DATA FOR THIS EXERCISE>
◇ ◇ ◇

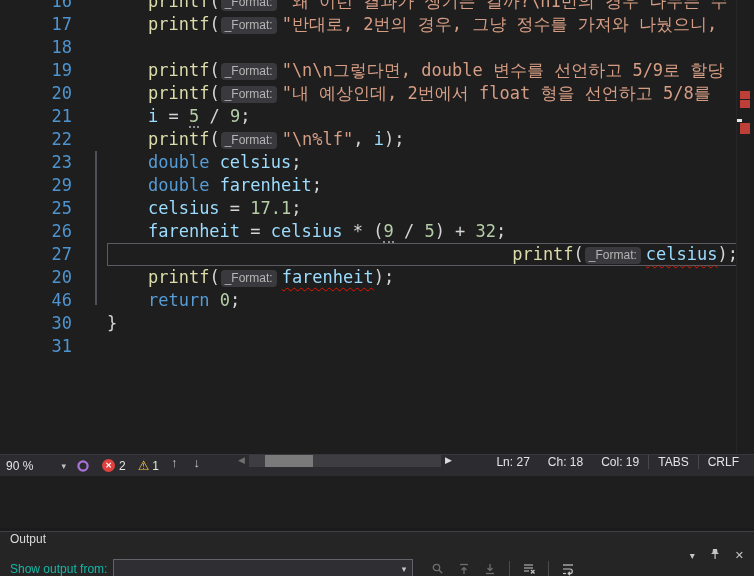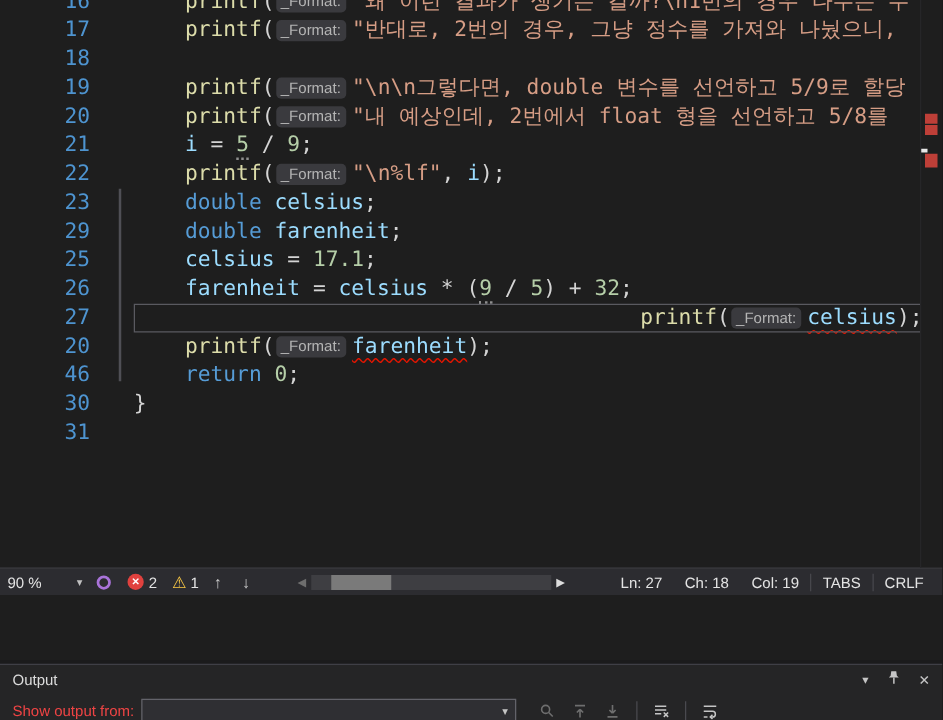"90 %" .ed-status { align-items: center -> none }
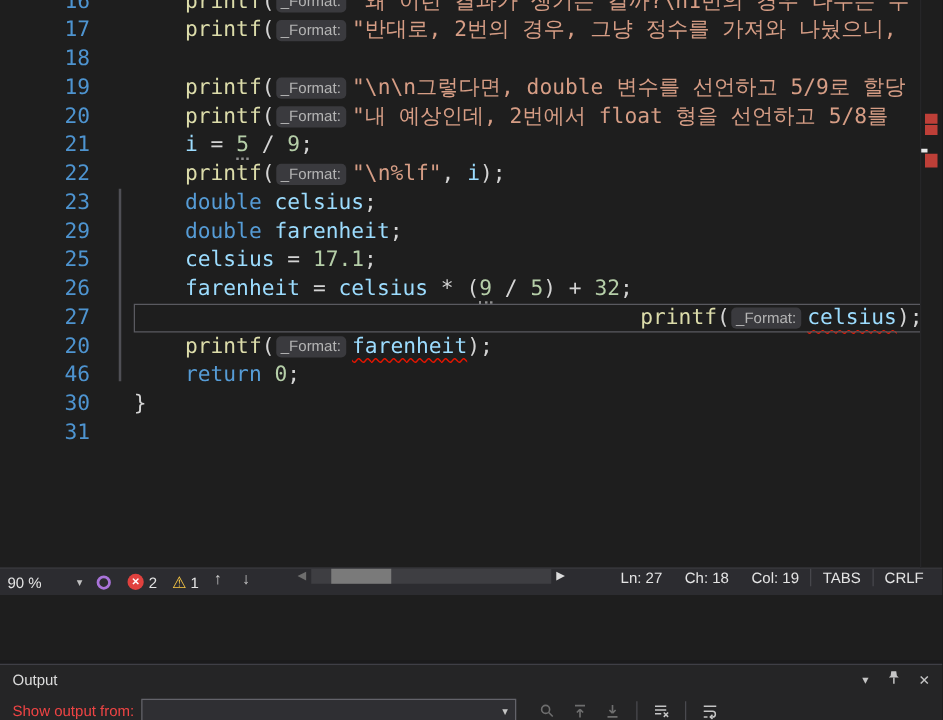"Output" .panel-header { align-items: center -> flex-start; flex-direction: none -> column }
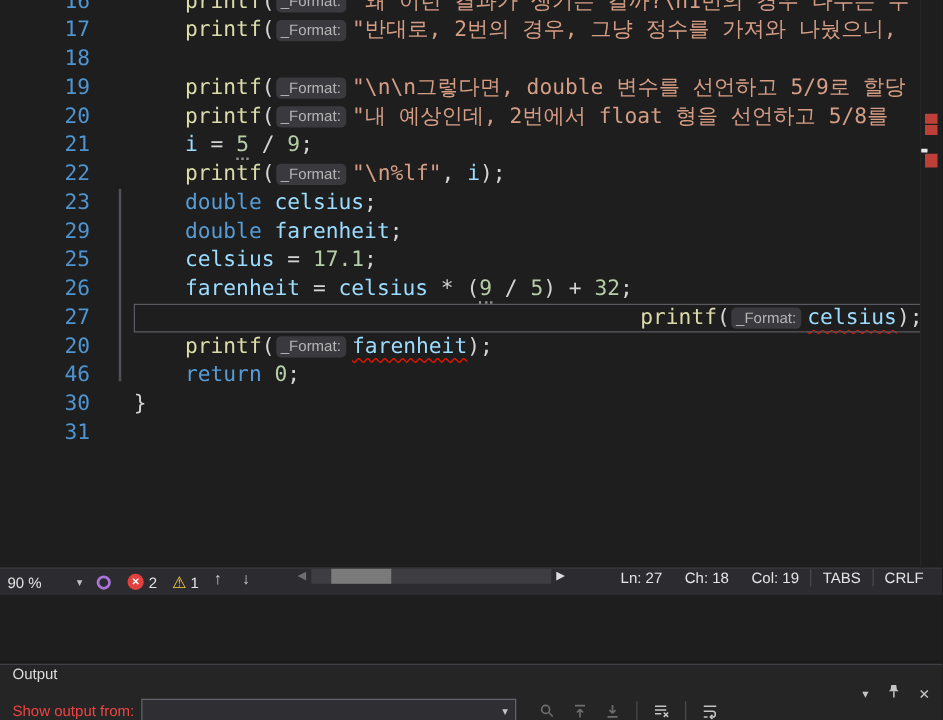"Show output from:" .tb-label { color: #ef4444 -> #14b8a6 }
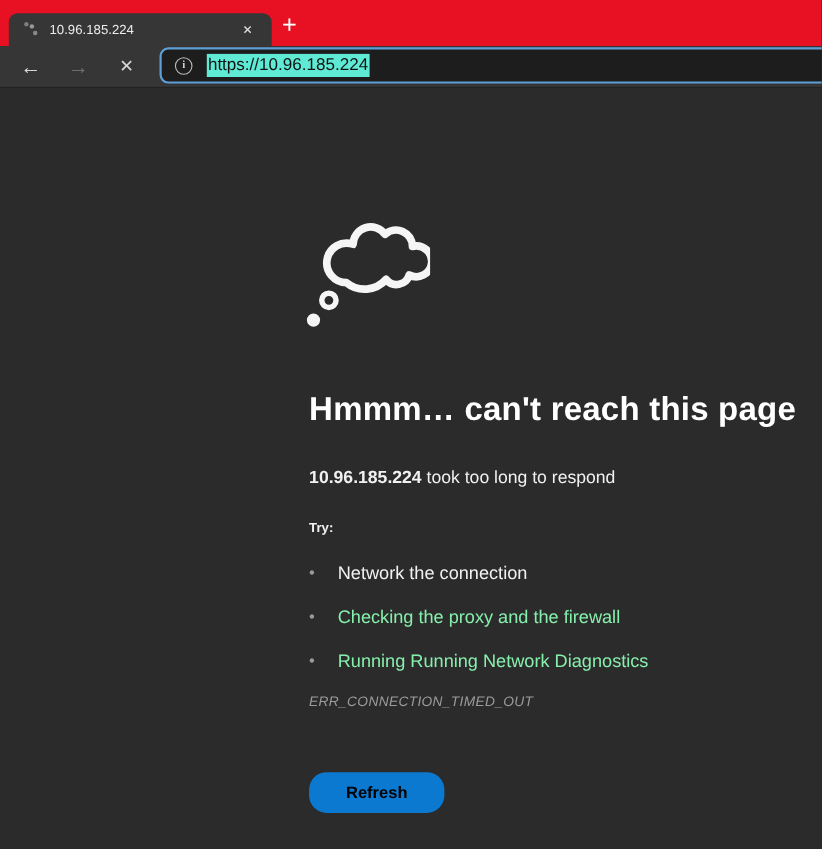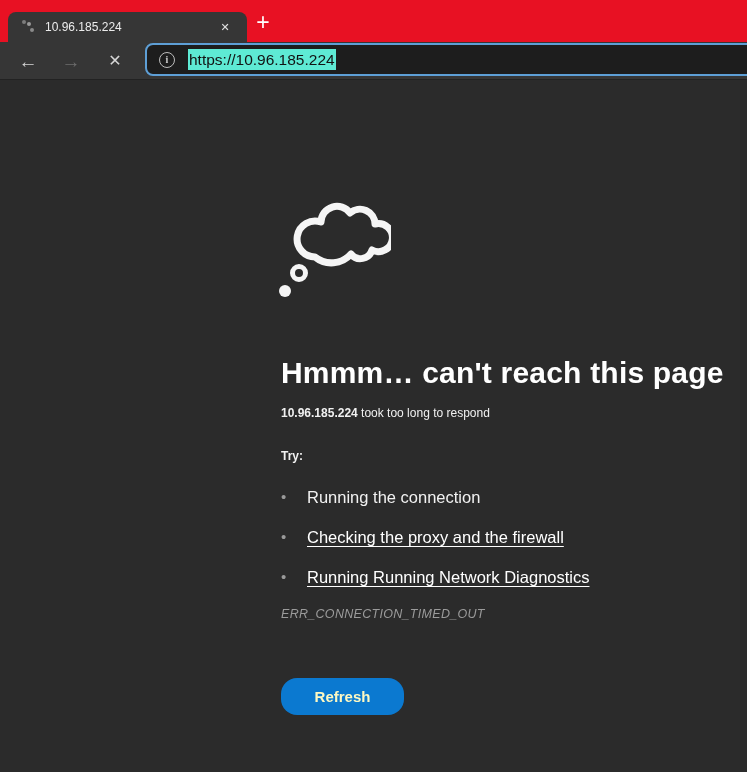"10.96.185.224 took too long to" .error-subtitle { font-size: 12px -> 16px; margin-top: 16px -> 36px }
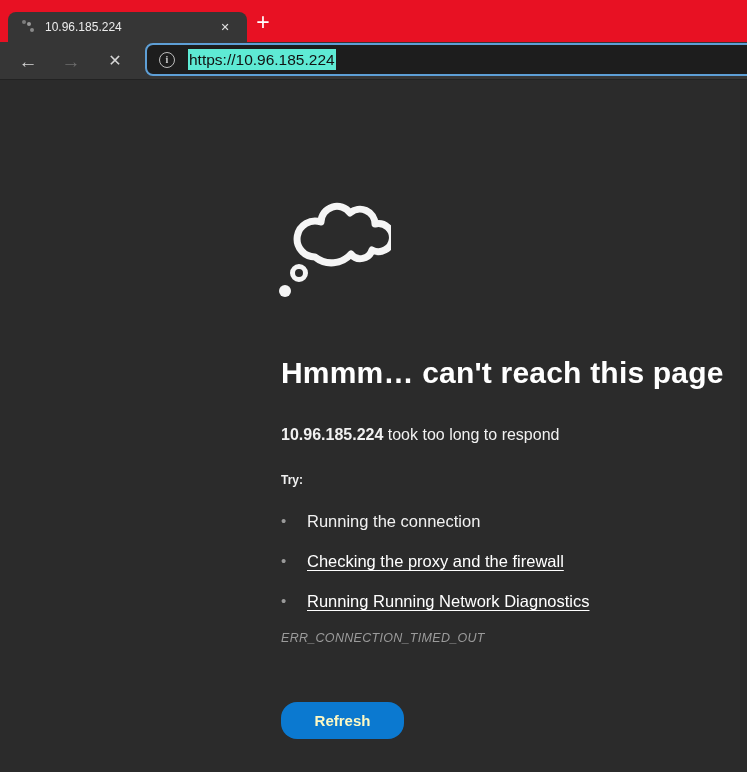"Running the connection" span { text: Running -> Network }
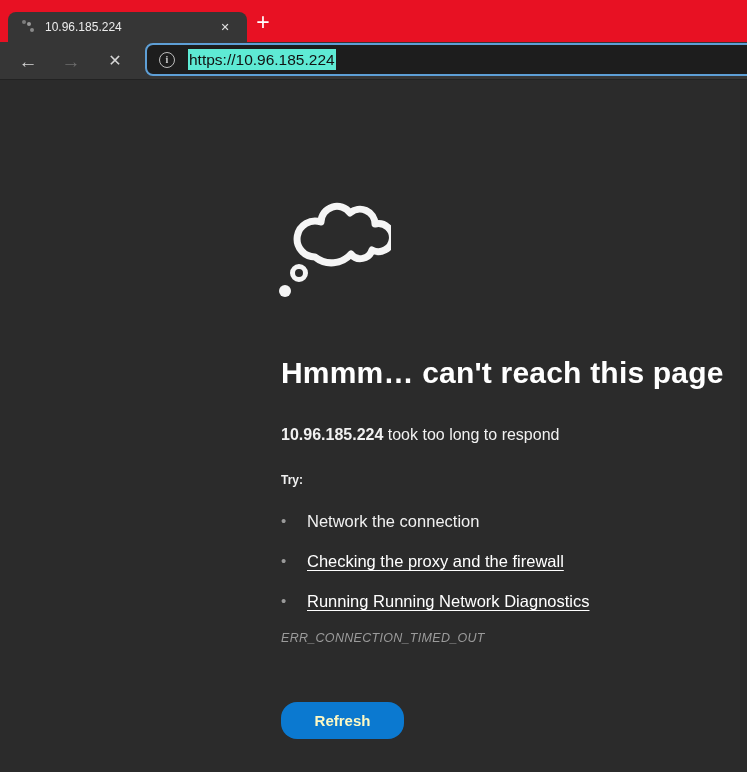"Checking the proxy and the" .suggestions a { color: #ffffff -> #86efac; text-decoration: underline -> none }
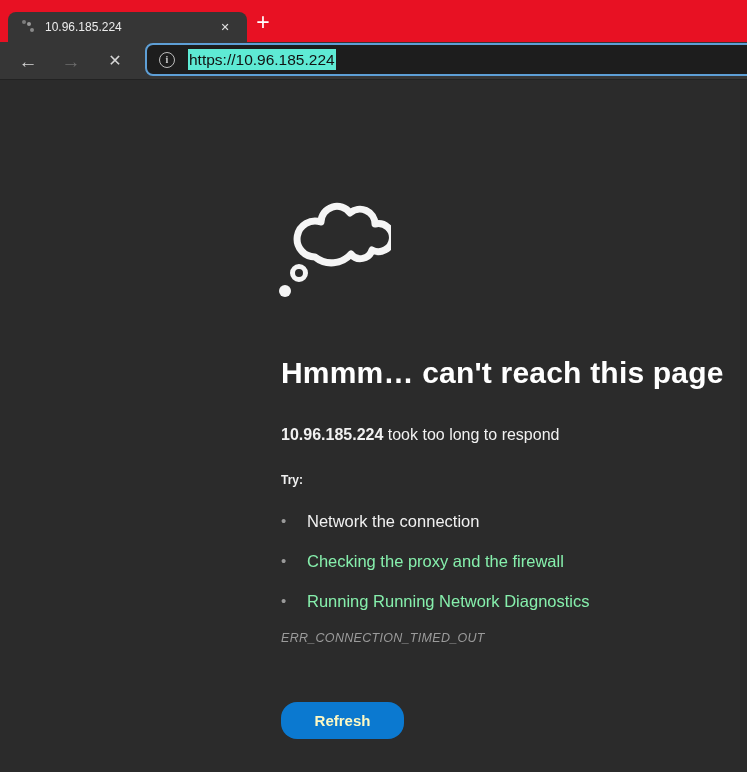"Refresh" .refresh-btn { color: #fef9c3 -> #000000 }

◇ ◇ ◇

No pictures should appear in the copy, and each record above is to be returned exactly.

"90 %" .ed-status { align-items: center -> none }
"Output" .panel-header { align-items: center -> flex-start; flex-direction: none -> column }
"Show output from:" .tb-label { color: #ef4444 -> #14b8a6 }
"10.96.185.224 took too long to" .error-subtitle { font-size: 12px -> 16px; margin-top: 16px -> 36px }
"Running the connection" span { text: Running -> Network }
"Checking the proxy and the" .suggestions a { color: #ffffff -> #86efac; text-decoration: underline -> none }
"Refresh" .refresh-btn { color: #fef9c3 -> #000000 }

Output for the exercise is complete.